Кошевой атаман усмехнулся – Юрий с трудом выдержал тяжелый взгляд
А Сирко заговорил дальше:
– «Бурсака» мы хорошо знали – никчемный он совсем, юродивый – а ты иное дело. И крови Галицких, в том нет сомнений, а потому почесть тебя за самозванца права не имею, пока рассказ твой не выслушаю. Но вначале вопрос тебе один задать хочу – с того дня, когда ты со Смальцом встретился, изменилось твое отношение к добру и злу? Осознал ли ты что это такое, и как теперь понимаешь?!
Юрий опустил глаза, не выдержав пронзительного взгляда старого «характерника», что пылающим клинком впился в него. Все банальные слова, что хотел сказать, исчезли, и, поджав губы, ответил честно – лгать не было смысла, да и опасно.
– Этот вопрос задавал однажды человеку, с которым имел когда-то разговор. Он мне так ответил. Добро есть набить морду соседу, разложить и изнасиловать его жену, отобрать имущество. А зло, это когда твой сосед делает все это, но только уже с тобою!
Сирко усмехнулся, горящий взгляд атамана погас. Затем он негромко, но с одобрением произнес:
– Это две разные стороны добра и зла – главное, понять, на которой ты находишься. И кто твои друзья и враги. Ты, похоже, это понял, и не тыкаешься теперь как слепой телок в поиске коровьего вымени. Так что рассказывай свою историю, а я ее послушаю. Попробую отделить зерна от плевел и понять, что с тобой делать.
– Повесть о моей жизни невероятная, батька, чтобы в нее любой здравомыслящий человек мог поверить!
– Считай меня тем, кто готов поверить в то, чего быть не может.
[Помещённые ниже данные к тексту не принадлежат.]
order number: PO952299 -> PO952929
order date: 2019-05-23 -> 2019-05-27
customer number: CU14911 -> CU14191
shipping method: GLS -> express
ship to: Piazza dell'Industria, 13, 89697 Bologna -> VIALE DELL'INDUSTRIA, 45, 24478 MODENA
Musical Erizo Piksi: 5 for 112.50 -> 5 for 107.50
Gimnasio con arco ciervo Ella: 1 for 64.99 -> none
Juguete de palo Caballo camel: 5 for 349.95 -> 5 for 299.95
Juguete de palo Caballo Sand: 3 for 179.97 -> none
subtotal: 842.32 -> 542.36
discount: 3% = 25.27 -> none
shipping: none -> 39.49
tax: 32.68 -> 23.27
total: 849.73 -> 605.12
И рассказывай все, что на душе лежит, как на исповеди. И не торопись – времени у нас много, буду слушать твой рассказ внимательно. И лишь потом судить да рядить буду, как с тобой поступить.
– Тогда выслушай меня, атаман…
Юрий задумался на минуту, мучительно размышляя с чего ему начать свой рассказ. И решил рубануть сразу:
– Все дело в том, что появился я на свет в 1992 году от Рождества Христова, в том самом будущем, что еще не скоро наступит…
Глава 7
– Это хорошо, что ты ничего толком не помнишь, что происходило, – у атамана потемнело лицо во время долгого монолога Юрия, он только несколько раз спрашивал и уточнял. Да курил люльку, окутавшись клубами густого табачного дыма, о чем-то напряженно размышляя.
– Почему, батька?
– Да потому что писать будешь свою книгу, а не переписывать страницы чужой, которые ты толком не знаешь! И не будешь стремиться воссоздать подобие уже пройденного и прожитого!
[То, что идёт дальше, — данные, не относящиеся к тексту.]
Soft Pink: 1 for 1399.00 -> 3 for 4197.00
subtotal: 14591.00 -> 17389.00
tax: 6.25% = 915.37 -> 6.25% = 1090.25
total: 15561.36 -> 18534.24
Иван Сирко взглянул на Галицкого – глаза атамана почернели, а горделивая осанка с широко развернутыми плечами чуть ссутулились, будто от неимоверной тяжести взвалившейся на пожилого человека.
– Я знаю, что ты сказал правду, ведаю, что не безумный, хотя любой другой тебя за такового примет. Вот только более никому не вздумай о том говорить, даже под пытками, ибо после сказанных слов еще горшие муки примешь. Даже на исповеди батюшке, которому доверие испытывать будешь – никогда не признавайся! Никогда! Иначе… Лютую смерть в костре примешь!